GIVEN ENTRIES ▸
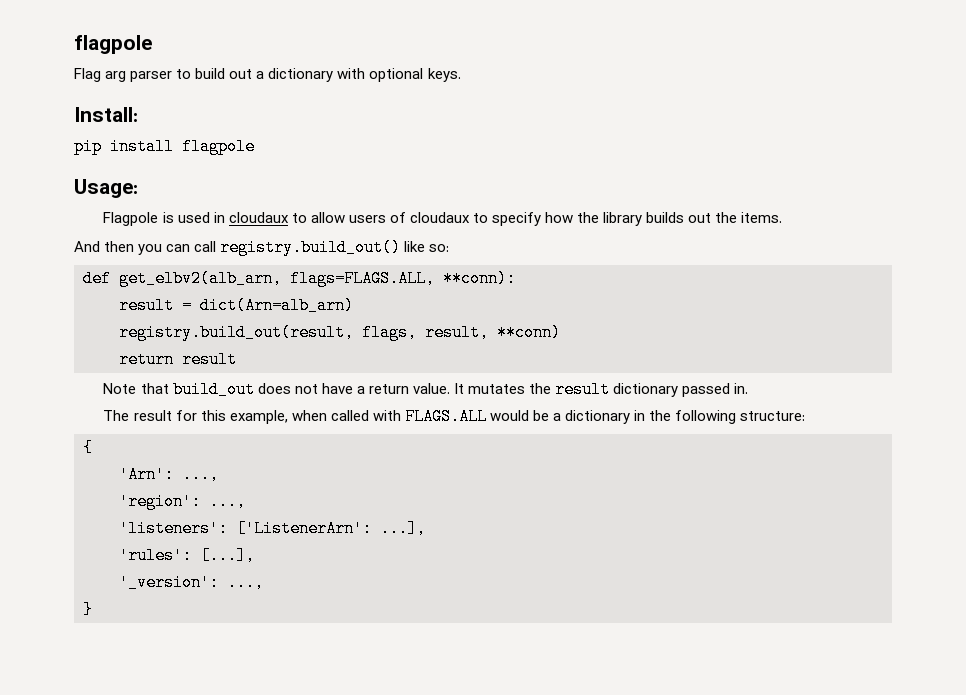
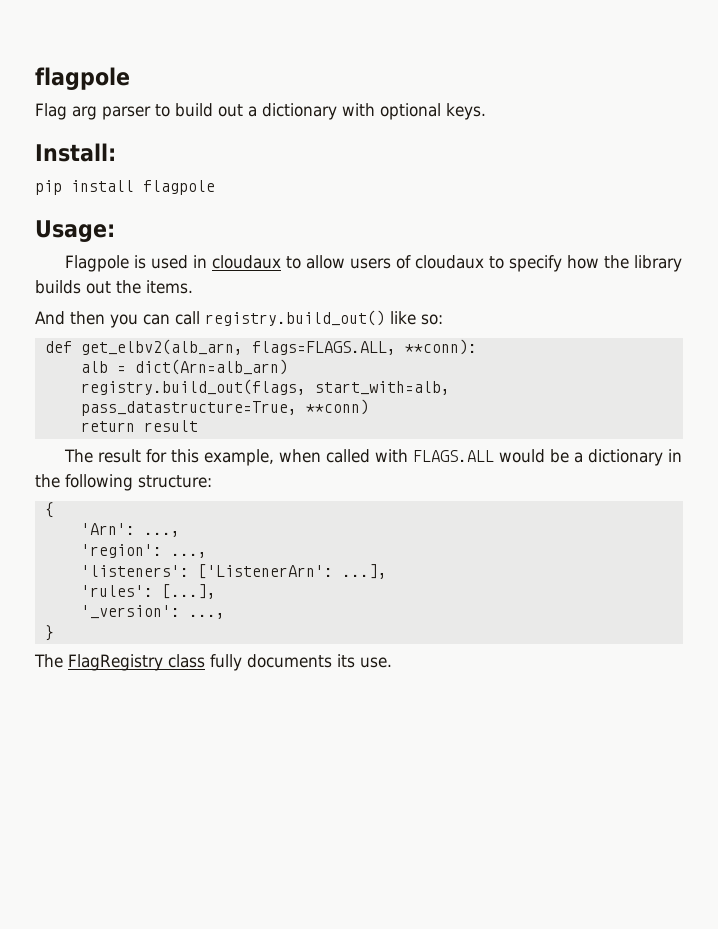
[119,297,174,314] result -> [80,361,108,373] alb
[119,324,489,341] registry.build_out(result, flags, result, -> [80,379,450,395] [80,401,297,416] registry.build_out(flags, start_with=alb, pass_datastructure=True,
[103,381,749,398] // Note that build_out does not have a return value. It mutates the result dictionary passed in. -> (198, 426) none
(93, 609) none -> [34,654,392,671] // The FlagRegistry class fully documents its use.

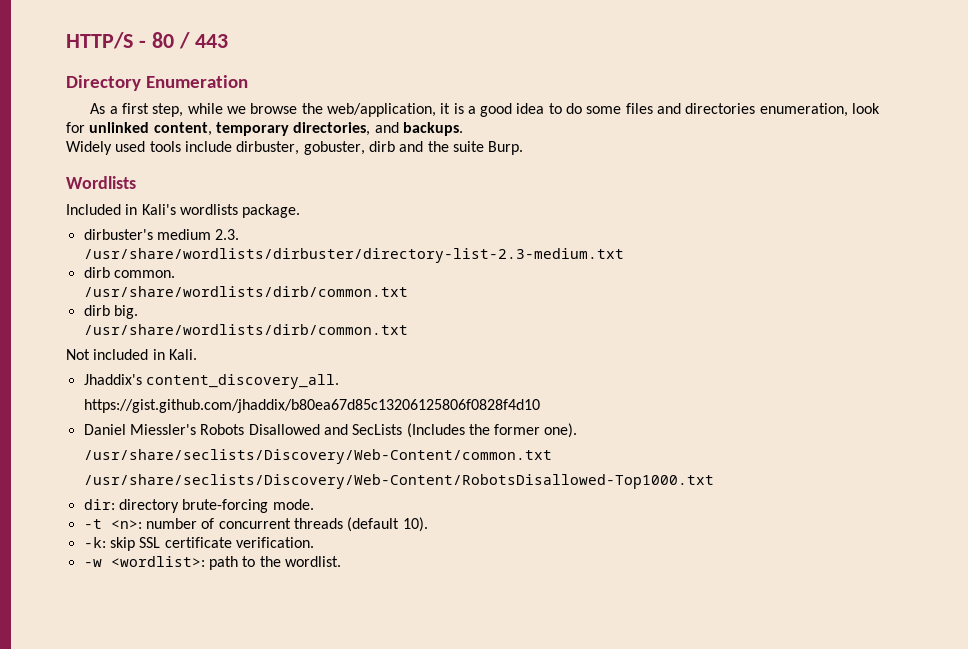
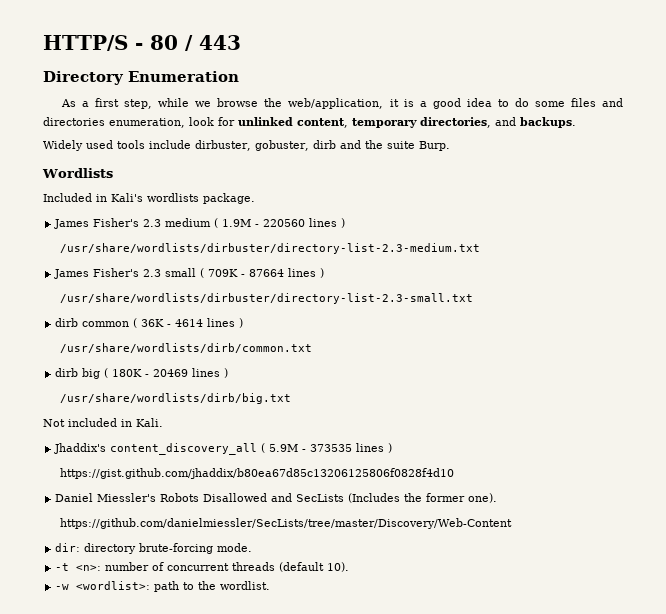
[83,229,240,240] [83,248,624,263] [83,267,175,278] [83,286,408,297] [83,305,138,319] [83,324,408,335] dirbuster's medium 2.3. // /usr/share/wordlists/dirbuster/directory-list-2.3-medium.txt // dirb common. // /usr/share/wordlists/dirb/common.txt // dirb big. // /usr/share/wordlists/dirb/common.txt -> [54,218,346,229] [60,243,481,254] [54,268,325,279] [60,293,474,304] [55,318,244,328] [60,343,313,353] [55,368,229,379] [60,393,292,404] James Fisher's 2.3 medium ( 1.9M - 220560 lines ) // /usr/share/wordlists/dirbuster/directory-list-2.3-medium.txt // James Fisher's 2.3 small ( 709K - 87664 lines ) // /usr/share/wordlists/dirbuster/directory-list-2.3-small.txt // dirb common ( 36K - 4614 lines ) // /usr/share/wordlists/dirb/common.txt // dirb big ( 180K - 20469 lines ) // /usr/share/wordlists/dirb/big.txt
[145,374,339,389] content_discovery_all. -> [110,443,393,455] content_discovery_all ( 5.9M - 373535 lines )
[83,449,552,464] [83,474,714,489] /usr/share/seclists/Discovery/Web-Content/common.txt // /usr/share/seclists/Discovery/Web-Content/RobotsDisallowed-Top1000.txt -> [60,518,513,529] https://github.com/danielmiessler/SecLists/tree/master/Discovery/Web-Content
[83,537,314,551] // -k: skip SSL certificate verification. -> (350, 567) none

EXERCISE ▸
Tally up the lines holding the string "result" in the data above, and respond with nothing but the number.

COMPLETED TASK ▸
3